**Exercise details**
The task requires restating, word for word, the lines of the entries below from the one containing "KONG RETRACTABLE LEASH EXPLORER: 40 -> 30" through the final one, both included.

-------- Exercise data --------

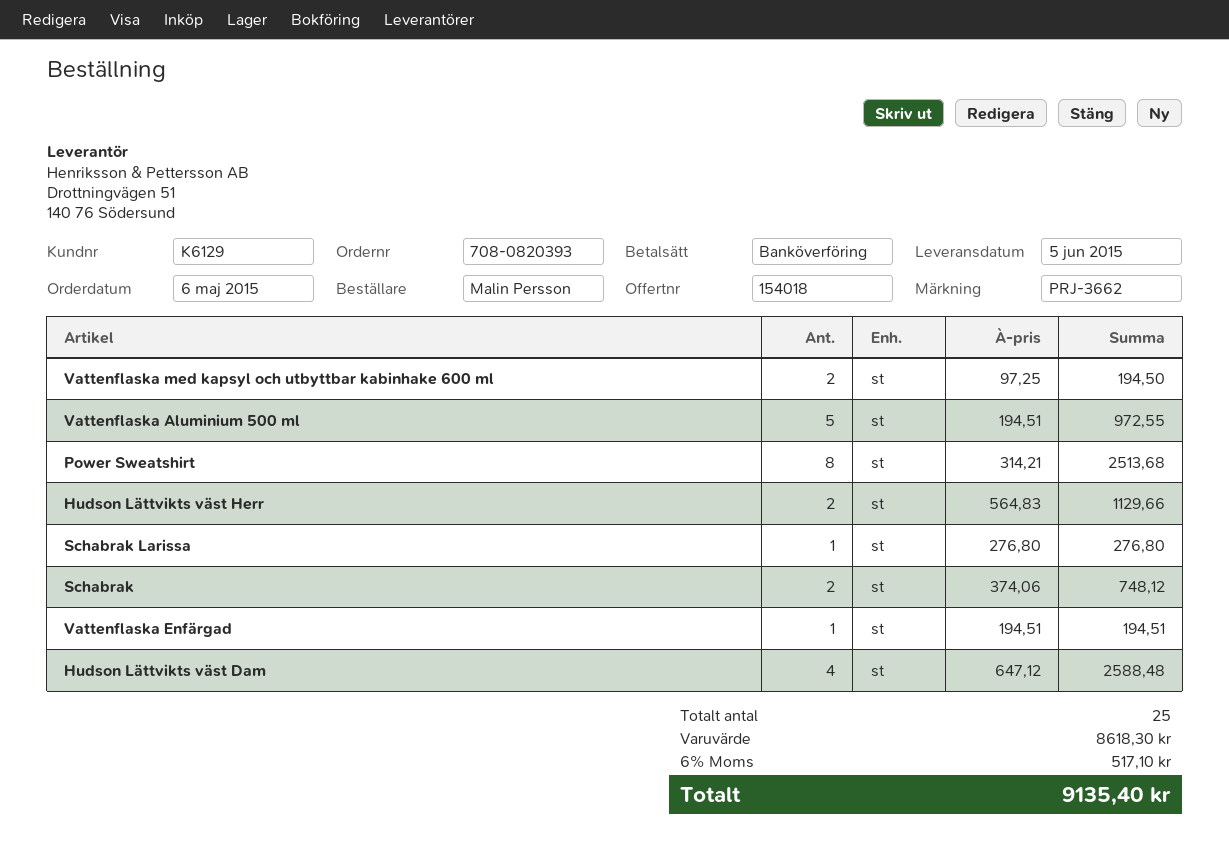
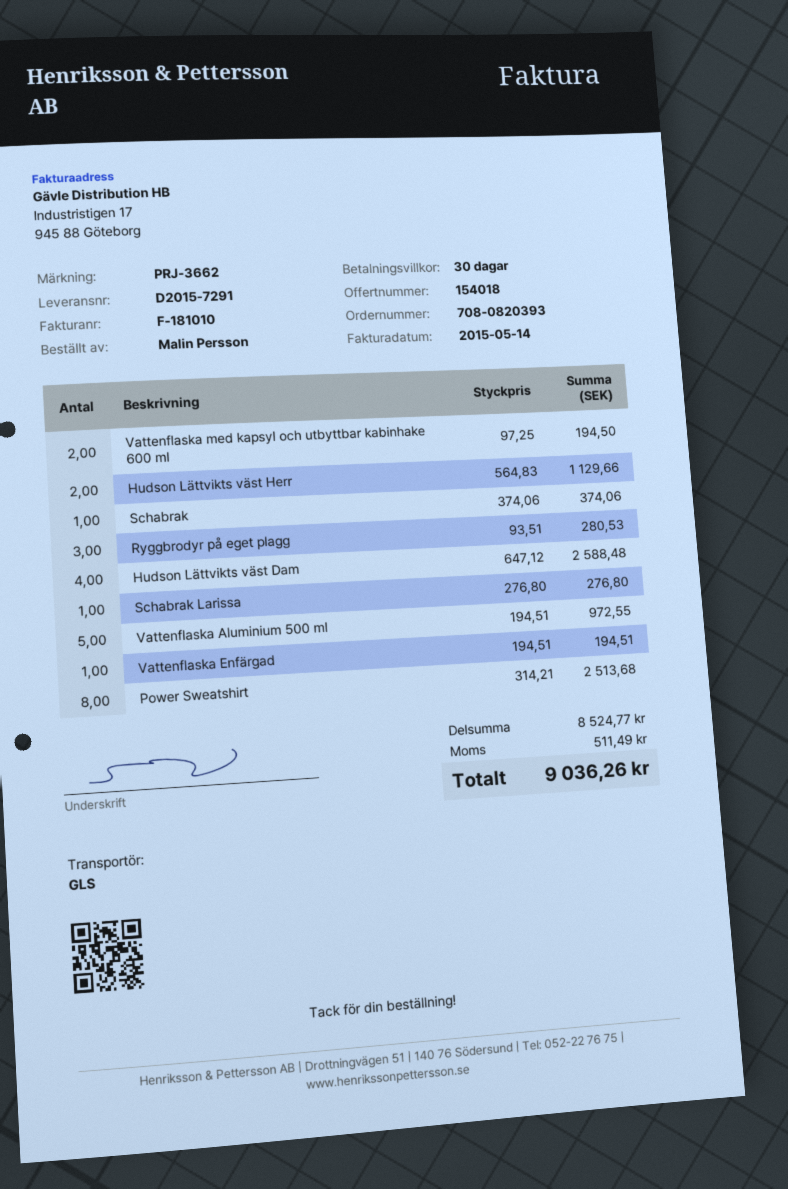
Schabrak: 2 x 374.06 = 748.12 -> 1 x 374.06 = 374.06
Ryggbrodyr på eget plagg: none -> 3 x 93.51 = 280.53
subtotal: 8618.30 -> 8524.77
tax: 517.10 -> 511.49
total: 9135.40 -> 9036.26

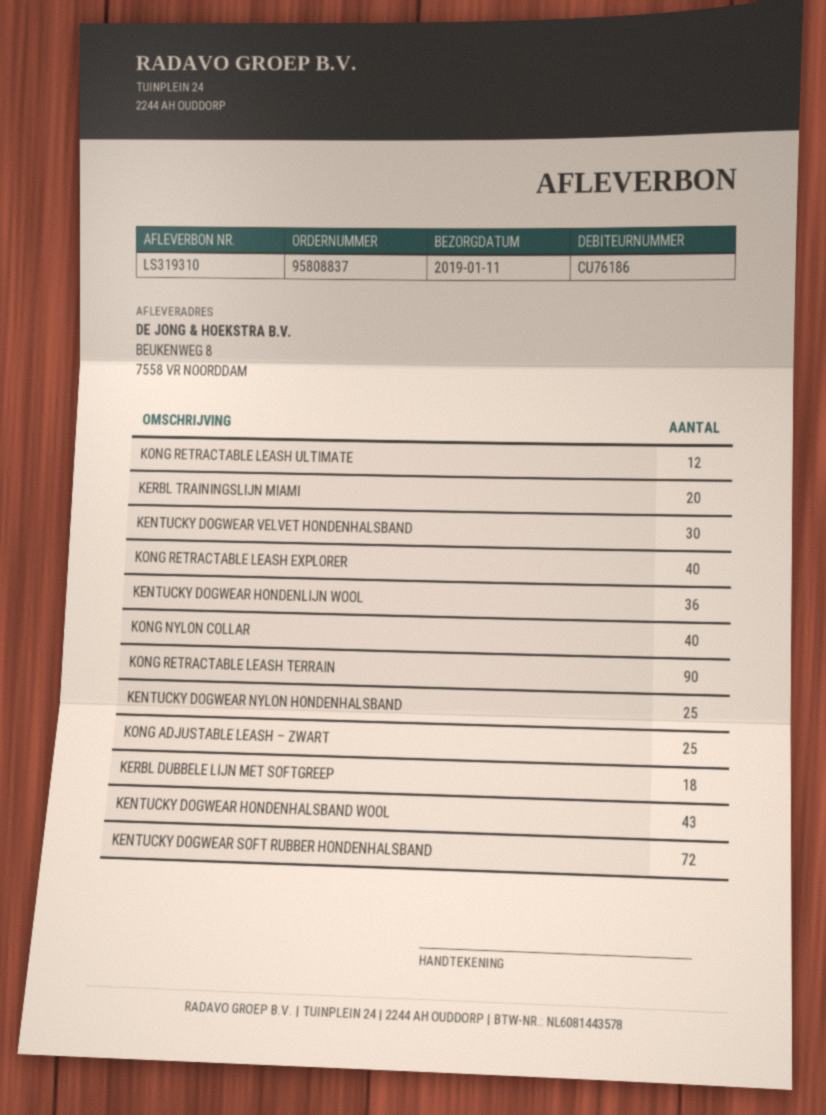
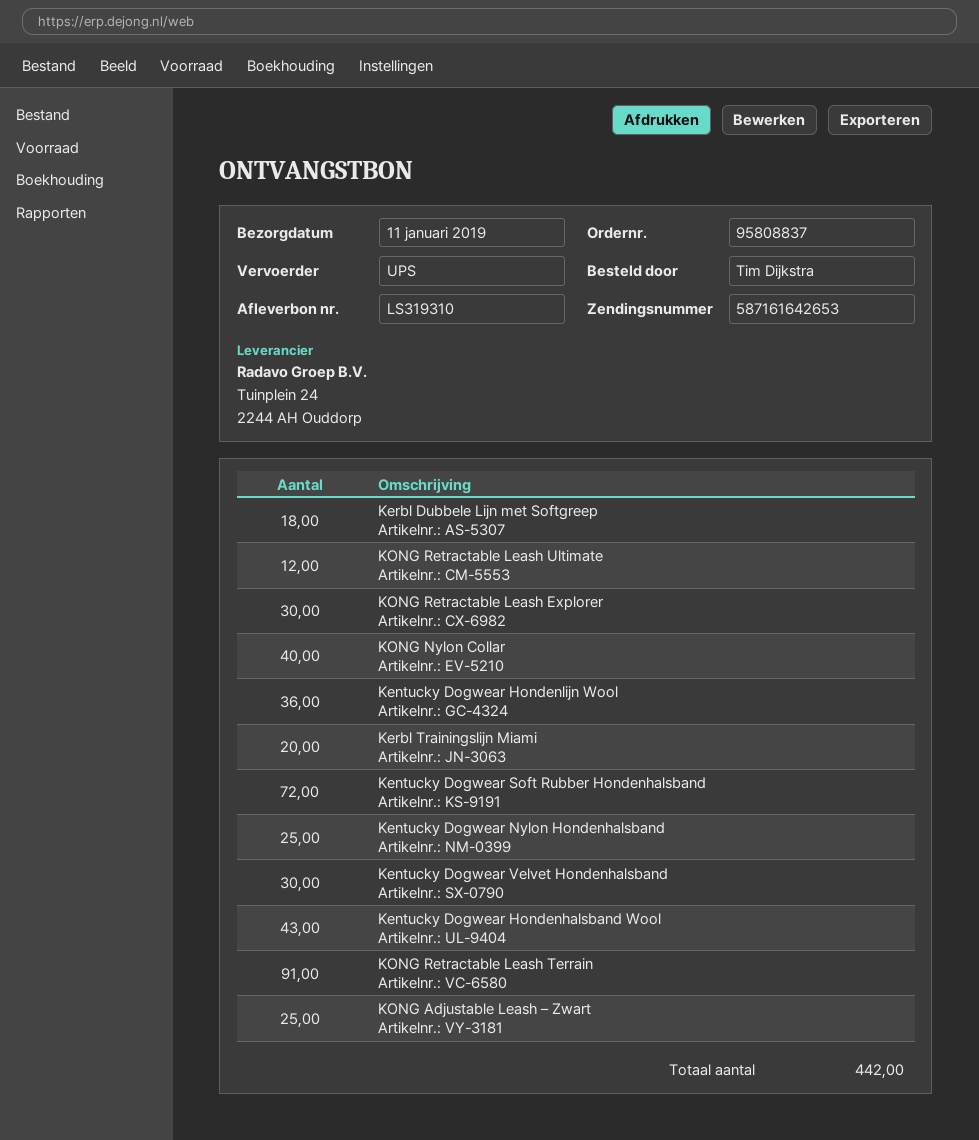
KONG RETRACTABLE LEASH EXPLORER: 40 -> 30
KONG RETRACTABLE LEASH TERRAIN: 90 -> 91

--------

**Reply to the task**
KONG RETRACTABLE LEASH EXPLORER: 40 -> 30
KONG RETRACTABLE LEASH TERRAIN: 90 -> 91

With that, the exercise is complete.